Single cell suspensions from spleens of vaccinated mice were used as effector cells and naive spleens were used as target cells. Target cells were prepared by diluting cells to 20×10⁶/mL and making 2 x 500 µL aliquots (10×10⁶ each). One aliquot was incubated in the presence of SARS CoV -2 spike protein specific peptides LVKNKCVNFNFNGLT and KCVNFNFNGLTGTGV at 1 µg/mL (JPT) and the other aliquot was incubated in media for 45 min in a 37 C water bath. Both aliquots were washed twice with 3 mL PBS. CFSE high and low solutions were made at 0.5 and 0.05 µM respectively using ThermoFisher CellTrace™ CFSE Cell Proliferation Kit (Catalog C34554). Peptide pulsed and non-pulsed cells were resuspended respectively in CFSE high and low solutions, incubated for 10 min in a 37 C water bath, and then washed twice in media. Target cells were resuspended at 2×10⁶/mL and 50 µL of each CFSE high and low (1:1, CFSE high:CFSE low) was added to each well.

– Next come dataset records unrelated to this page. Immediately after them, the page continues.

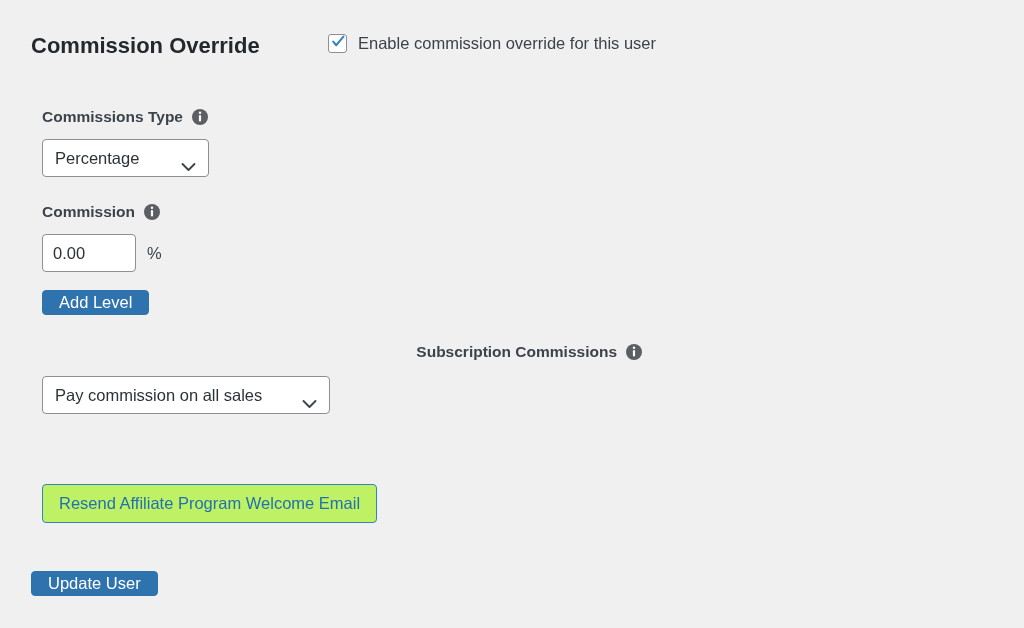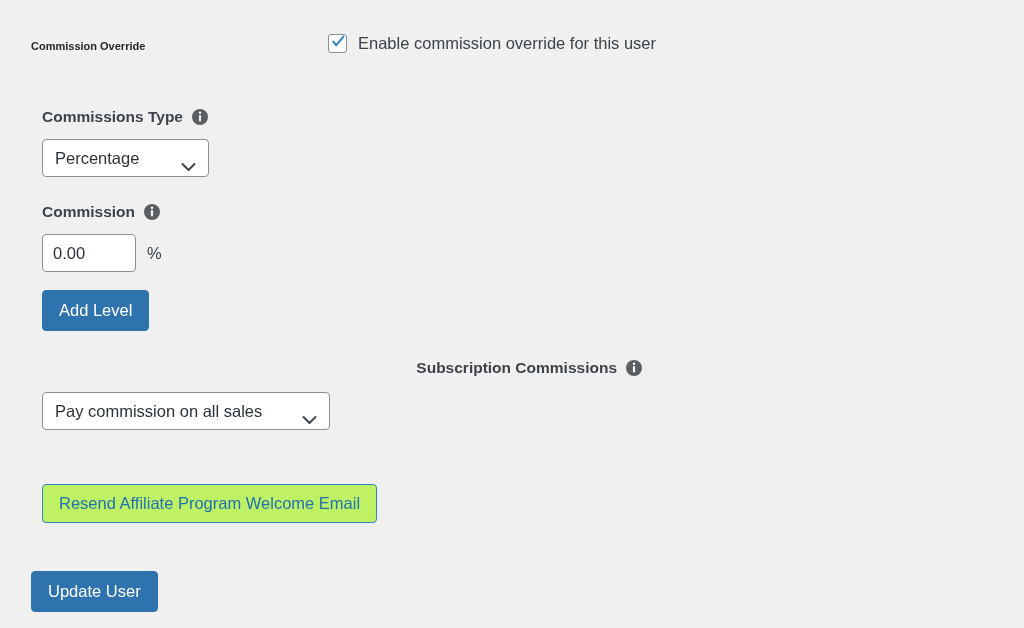--- a/index.html
+++ b/index.html
@@ -25,21 +25,21 @@
 
   
   .override-row {
     position: absolute;
     left: 31px;
     top: 33px;
     display: flex;
     align-items: flex-start;
   }
   .override-title {
-    font-size: 11px;
+    font-size: 22px;
     font-weight: bold;
     color: #23282d;
     line-height: 26px;
     white-space: nowrap;
   }
   .override-control {
     position: absolute;
     left: 297px;
     top: 0px;
     display: flex;
@@ -165,21 +165,21 @@
     white-space: nowrap;
     display: inline-flex;
     align-items: center;
     justify-content: center;
   }
   .btn-primary {
     background: #2e73ad;
     border: 1px solid #2e73ad;
     color: #ffffff;
     font-size: 16.5px;
-    height: 41px;
+    height: 25px;
     padding: 0 16px;
   }
   .btn-secondary {
     background: #bef264;
     border: 1px solid #3582c4;
     color: #2271b1;
     font-size: 16.5px;
     height: 39px;
     padding: 0 16px;
   }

Effector cells were resuspended at 40×10⁶/mL (10×10⁶ cells in 250 µL) and 2 -fold serial dilutions were made by adding 125 µL of cells to 125 µL of media. 100 µL of each dilution was added to a well containing the target cell mixture, bringing the total volume to 200 µL. Cells were co -incubated overnight at 37°C, 5% CO₂. Following incubation, cells were stained with Live/Dead Aqua stain (1:1000 dilution) (Invitrogen, Thermo Fisher Scientific) for 30 minutes at 4°C followed by washing twice with 1XPBS. Then, the cells were blocked with anti -mouse CD16/CD32 for 30 mins followed by further incubation with 1µL (1. 2µg) of PE-conjugated H-2K^b spike_(539-546)-specific tetramer for 30 min at 4 °C in the dark. After washing, cells were further stained with BUV737-anti-mouse CD3, BUV395-anti-mouse CD4, BV711-anti-mouse CD8a and incubated for an additional 30 mins in the dark at room temperature. Flow cytometric acquisition and data analysis were performed as described above with appropriate controls.

Statistical analysis

Flow cytometric data were analyzed using FlowJo v.10.0.8 (BD). Data are displayed as dot plots, or bar graphs. AH and ALFQ groups were compared by unpaired Student’s t-test or Mann–Whitney U-test or Pearson correlation. Graphs were plotted using GraphPad Prism v.8.4.0. Statistical analyses were conducted using GraphPad Prism v.8.4.0 software. P values <0.05 were considered statistically significant.